Quantifying endogenous glucose production and contributing source fluxes from a single 2H NMR spectrum

Abstract

Endogenous glucose production (EGP), gluconeogenic and glycogenolytic fluxes by analysis of a single 2H-NMR spectrum is demonstrated with 6-hr and 24-hr fasted rats. Animals were administered [1-2H, 1- 13C]glucose, a novel tracer of glucose turnover, and 2H2O. Plasma glucose enrichment from both tracers was quantified by 2H-NMR analysis of monoacetone glucose.

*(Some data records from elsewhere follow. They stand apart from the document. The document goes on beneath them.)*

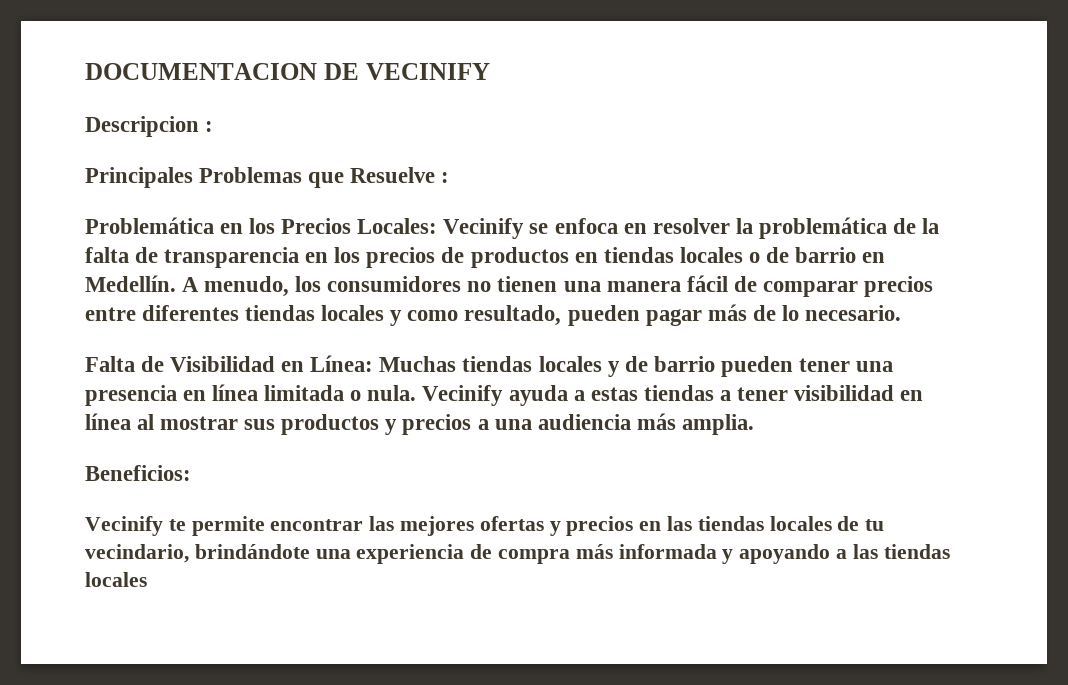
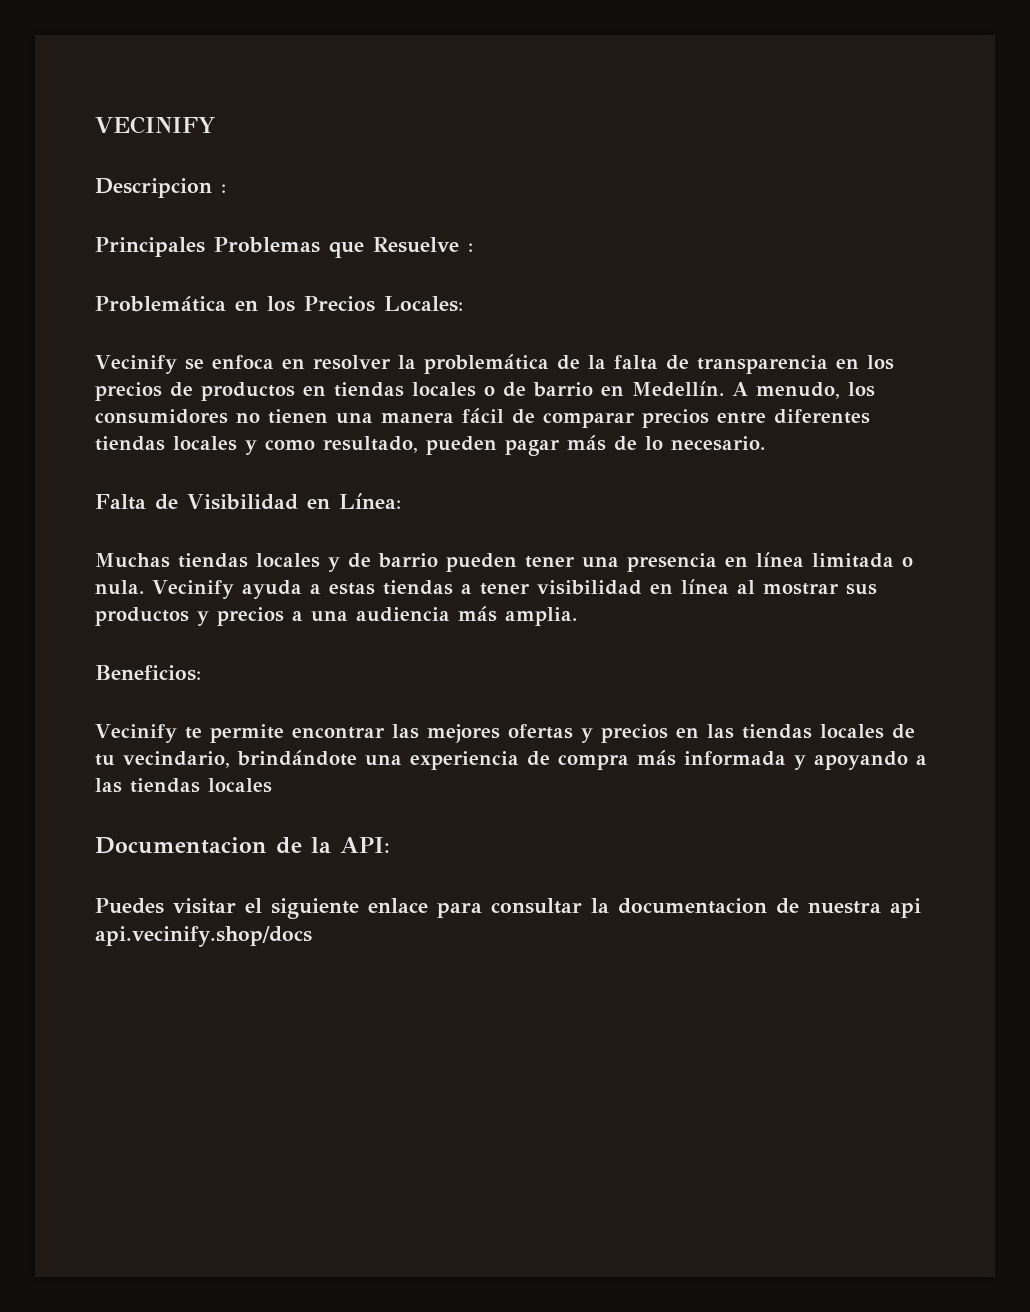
- DOCUMENTACION DE VECINIFY
+ VECINIFY
- Problemática en los Precios Locales: Vecinify se enfoca en resolver la problemática de la falta de transparencia en los precios de productos en tiendas locales o de barrio en Medellín.
+ Problemática en los Precios Locales:
+ Vecinify se enfoca en resolver la problemática de la falta de transparencia en los precios de productos en tiendas locales o de barrio en Medellín.
- Falta de Visibilidad en Línea: Muchas tiendas locales y de barrio pueden tener una presencia en línea limitada o nula.
+ Falta de Visibilidad en Línea:
+ Muchas tiendas locales y de barrio pueden tener una presencia en línea limitada o nula.
+ Documentacion de la API:
+ Puedes visitar el siguiente enlace para consultar la documentacion de nuestra api api.vecinify.shop/docs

The 6-hr fasted group (n = 7) had EGP rates of 95.6 ± 13.3 μmol/kg/min, where 56.2 ± 7.9 μmol/kg/min were derived from PEP; 12.1 ± 2.1 μmol/kg/min from glycerol, and 32.1 ± 4.9 μmol/kg/min from glycogen. The 24-hr fasted group (n = 7) had significantly lower EGP rates (52.8 ± 7.2 μmol/kg/min, P = 0.004 vs. 6 hr) mediated by a significantly reduced contribution from glycogen (4.7 ± 5.9 μmol/kg/min, P = 0.02 vs. 6 hr) while PEP and glycerol contributions were not significantly different (39.5 ± 3.9 and 8.5 ± 1.2 μmol/kg/min, respectively). These estimates agree with previous assays of EGP fluxes in fasted rats obtained by multinuclear NMR analyses of plasma glucose enrichment from 2H 2O and 13C-glucose tracers. © 2009 Wiley-Liss, Inc.